* **Exercise inputs**
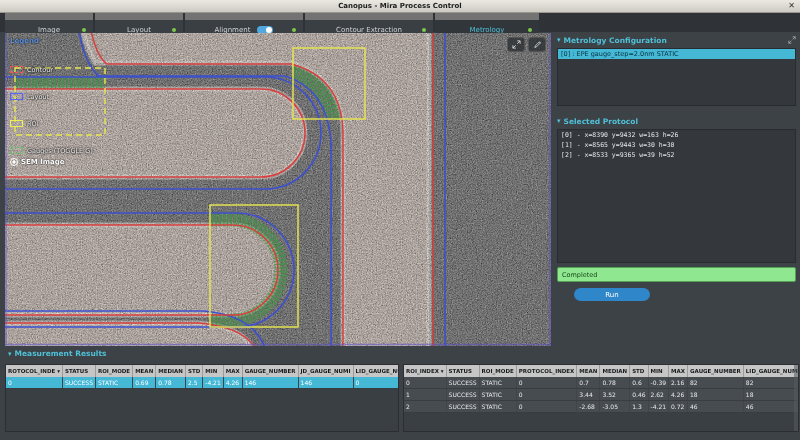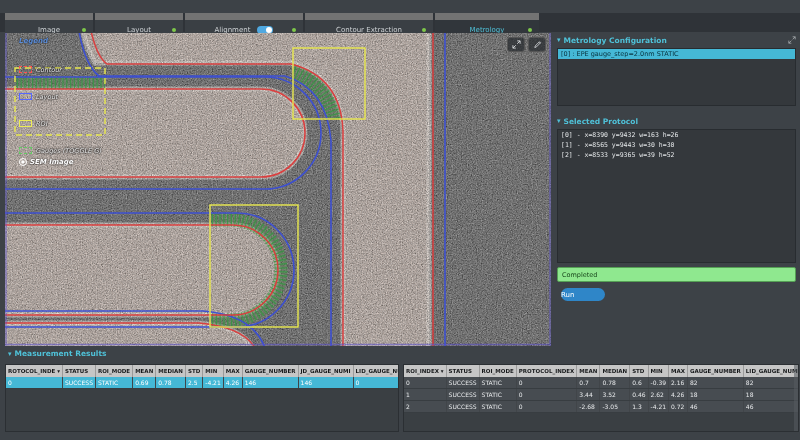--- a/index.html
+++ b/index.html
@@ -79,6 +79,10 @@
 
 <div class="app">
 
+  <div class="titlebar">
+    <span class="t">Canopus - Mira Process Control</span>
+    <span class="x">✕</span>
+  </div>
 
   <div class="tabbar">
     <div class="tab" style="width:88px">

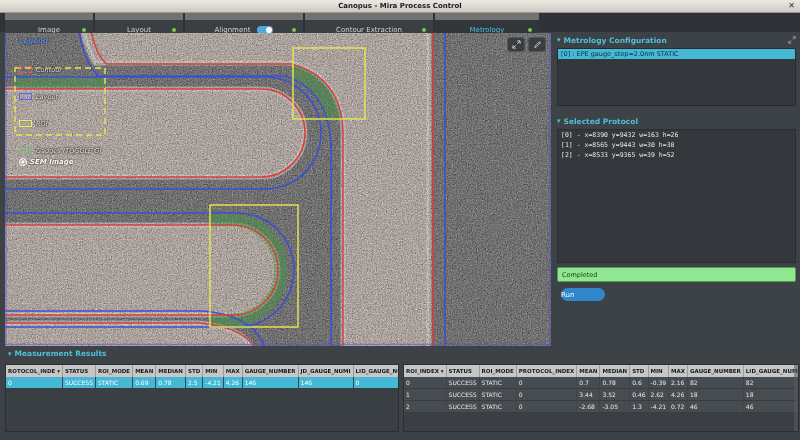--- a/index.html
+++ b/index.html
@@ -21,7 +21,7 @@
   .toggle .knob{position:absolute;right:1px;top:1px;width:6px;height:6px;border-radius:50%;background:#fff;}
   
   .viewer{position:absolute;left:5px;top:33px;width:546px;height:313px;background:#6e6e6e;border:0;}
-  .legend{position:absolute;left:14px;top:4px;width:120px;font-style:italic;}
+  .legend{position:absolute;left:5px;top:4px;width:120px;}
   .lg-title{font-size:7px;font-weight:bold;color:#5b8dd9;text-shadow:0 0 2px #000;height:11px;}
   .lg-item{display:flex;align-items:center;height:11px;margin-top:16px;}
   .lg-sw{width:11px;height:5px;margin-right:4px;border:1px solid #fff;background:transparent;}

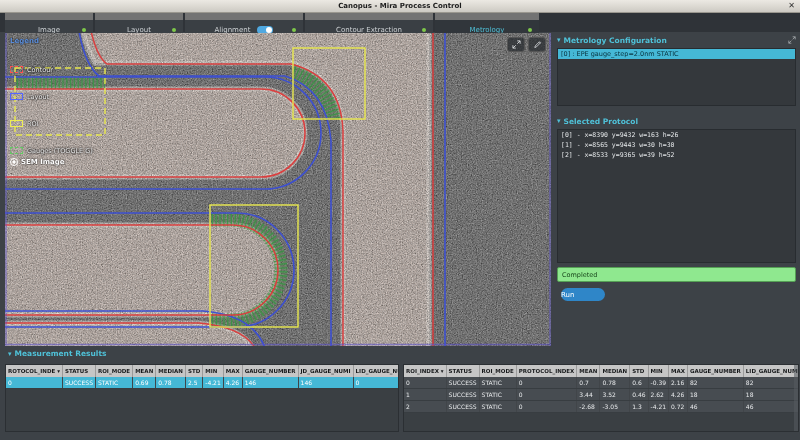--- a/index.html
+++ b/index.html
@@ -55,8 +55,8 @@
   input.fctl{font-family:"DejaVu Sans",sans-serif;outline:none;}
   .statusbar{margin:4px 4px 0;height:13px;background:var(--statusGreen);border:1px solid #55a055;border-radius:2px;
         color:#133f16;font-size:6.5px;display:flex;align-items:center;padding:0 4px;}
-  .runbtn{margin:6px 8px 0;width:44px;height:13px;background:var(--run);border-radius:7px;color:#fff;
-        font-size:7px;display:flex;align-items:center;justify-content:flex-start;cursor:default;}
+  .runbtn{margin:6px 21px 0;width:76px;height:13px;background:var(--run);border-radius:7px;color:#fff;
+        font-size:7px;display:flex;align-items:center;justify-content:center;cursor:default;}
   
   .bottom{position:absolute;left:0;top:346px;width:800px;height:94px;}
   .res-head{position:absolute;left:8px;top:3px;display:flex;align-items:center;color:var(--accent);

* **The task**
Please return all lines in the material above that include the word "align".

* **Solution for this exercise**
   .lg-item{display:flex;align-items:center;height:11px;margin-top:16px;}
         color:#133f16;font-size:6.5px;display:flex;align-items:center;padding:0 4px;}
-        font-size:7px;display:flex;align-items:center;justify-content:flex-start;cursor:default;}
+        font-size:7px;display:flex;align-items:center;justify-content:center;cursor:default;}
   .res-head{position:absolute;left:8px;top:3px;display:flex;align-items:center;color:var(--accent);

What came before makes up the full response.